[[ Supplied material, beginning ]]
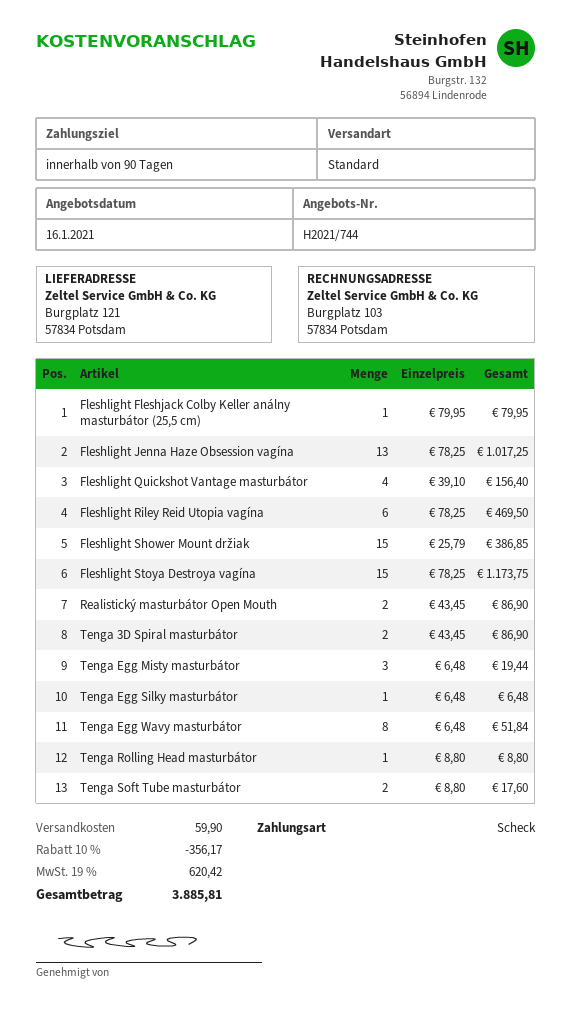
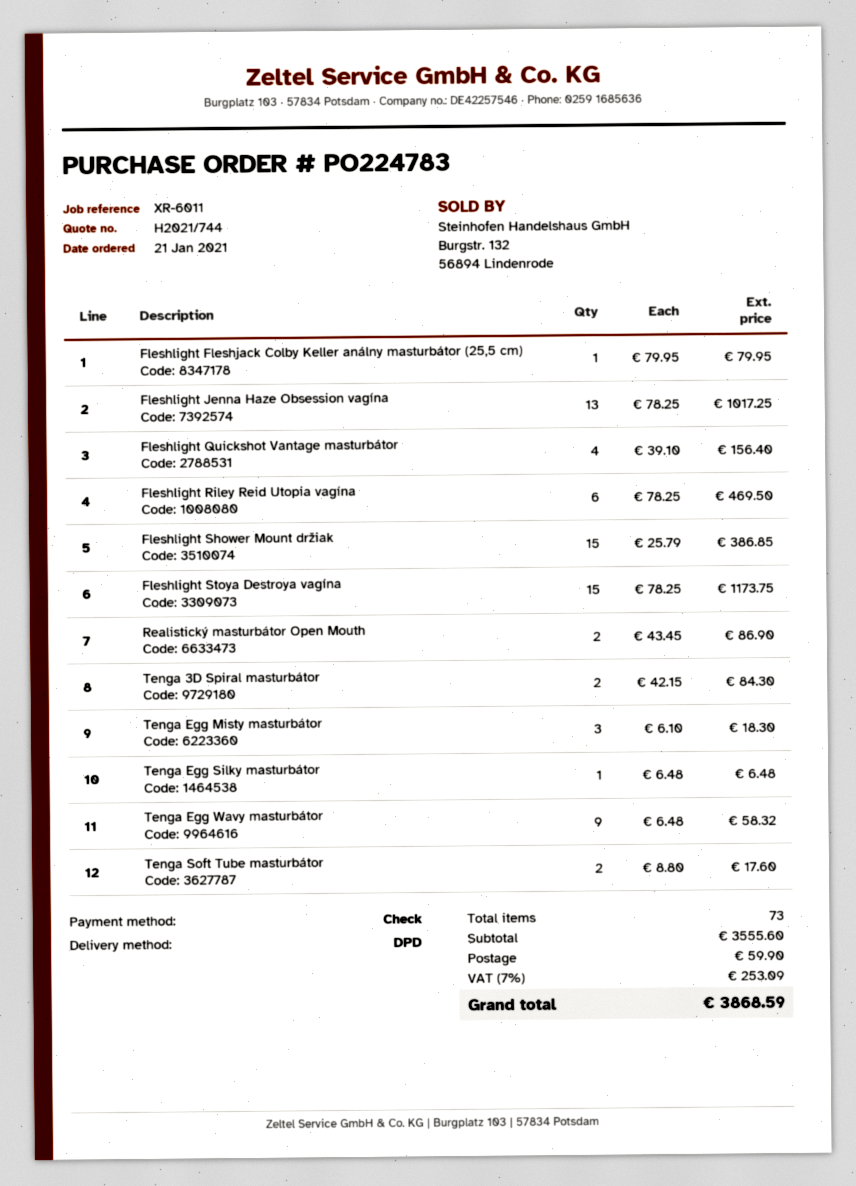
shipping method: standard -> DPD
Tenga 3D Spiral masturbátor: 2 x 43.45 = 86.90 -> 2 x 42.15 = 84.30
Tenga Egg Misty masturbátor: 3 x 6.48 = 19.44 -> 3 x 6.10 = 18.30
Tenga Egg Wavy masturbátor: 8 x 6.48 = 51.84 -> 9 x 6.48 = 58.32
Tenga Rolling Head masturbátor: 1 x 8.80 = 8.80 -> none
discount: 10% = 356.17 -> none
tax: 19% = 620.42 -> 7% = 253.09
total: 3885.81 -> 3868.59

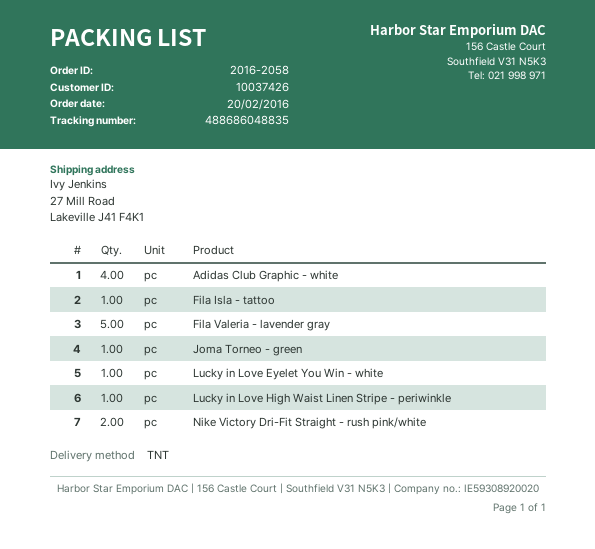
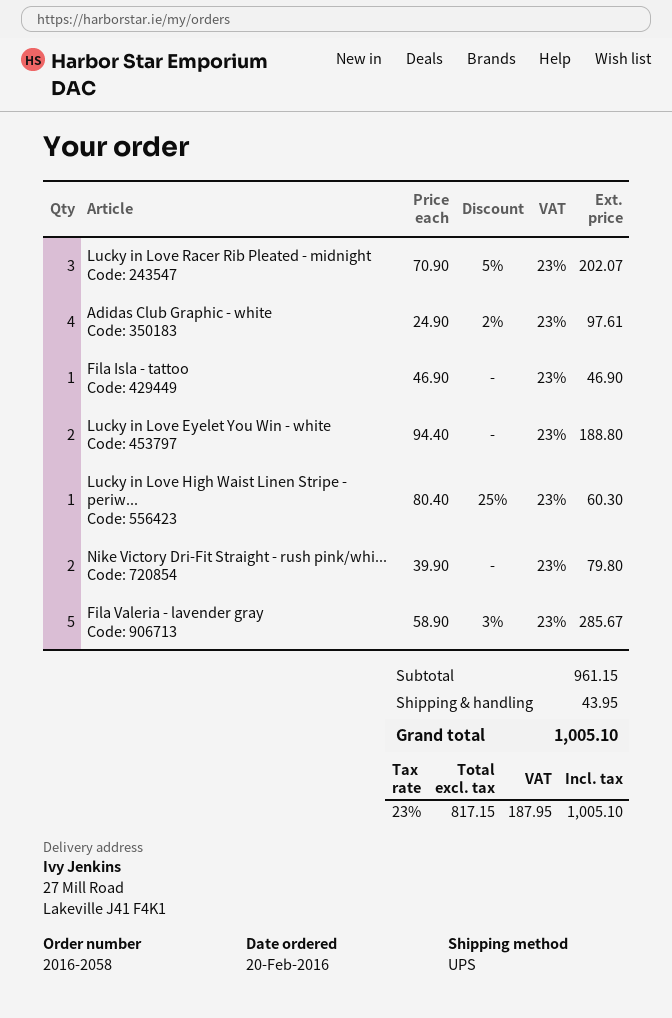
shipping method: TNT -> UPS
Joma Torneo - green: 1 -> none
Lucky in Love Eyelet You Win - white: 1 -> 2
Lucky in Love Racer Rib Pleated - midnight: none -> 3

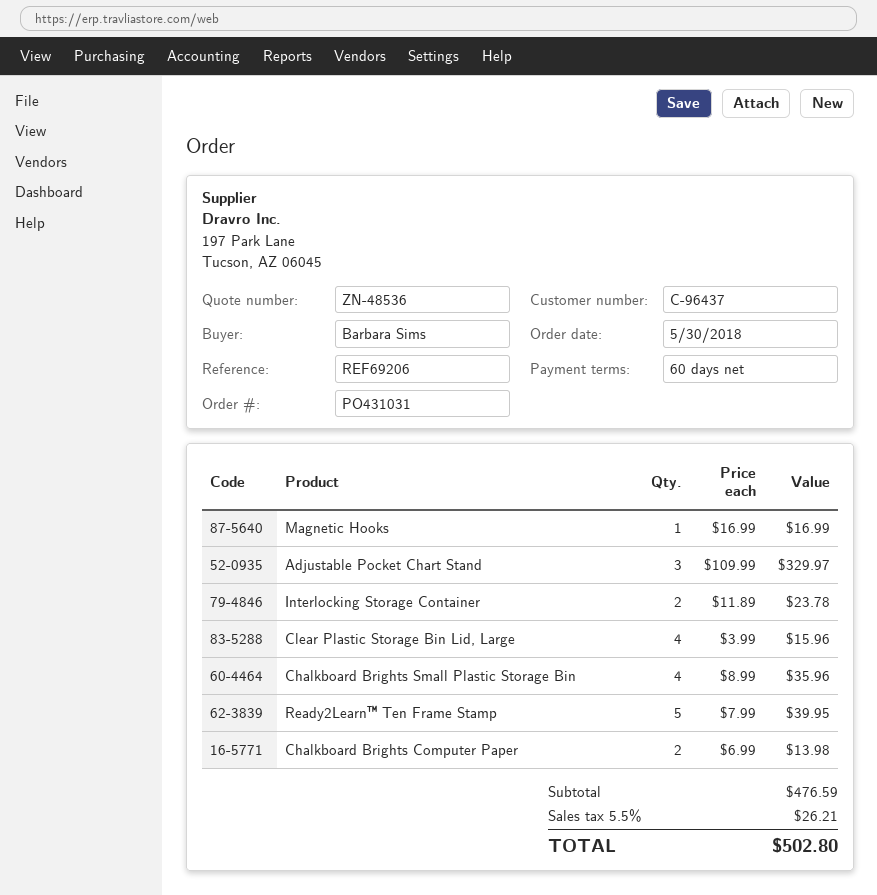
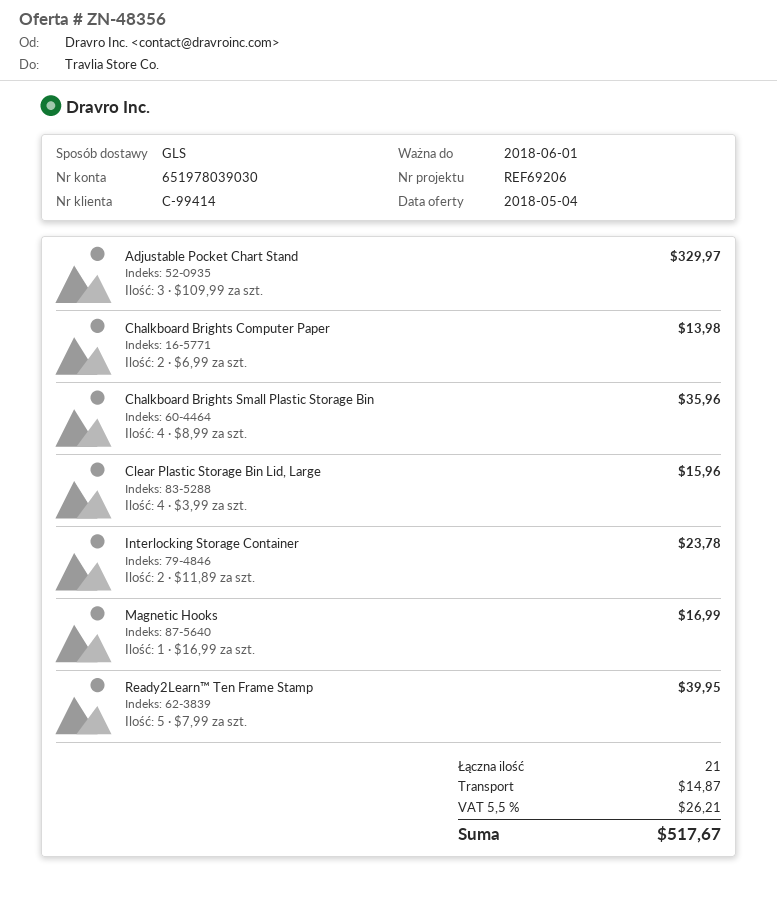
quote number: ZN-48536 -> ZN-48356
customer number: C-96437 -> C-99414
shipping: none -> 14.87
total: 502.80 -> 517.67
[[ Supplied material, end ]]
- _The task_:
Output the lines above verbatim, images excluded.

- _Completed task_:
shipping method: standard -> DPD
Tenga 3D Spiral masturbátor: 2 x 43.45 = 86.90 -> 2 x 42.15 = 84.30
Tenga Egg Misty masturbátor: 3 x 6.48 = 19.44 -> 3 x 6.10 = 18.30
Tenga Egg Wavy masturbátor: 8 x 6.48 = 51.84 -> 9 x 6.48 = 58.32
Tenga Rolling Head masturbátor: 1 x 8.80 = 8.80 -> none
discount: 10% = 356.17 -> none
tax: 19% = 620.42 -> 7% = 253.09
total: 3885.81 -> 3868.59

shipping method: TNT -> UPS
Joma Torneo - green: 1 -> none
Lucky in Love Eyelet You Win - white: 1 -> 2
Lucky in Love Racer Rib Pleated - midnight: none -> 3

quote number: ZN-48536 -> ZN-48356
customer number: C-96437 -> C-99414
shipping: none -> 14.87
total: 502.80 -> 517.67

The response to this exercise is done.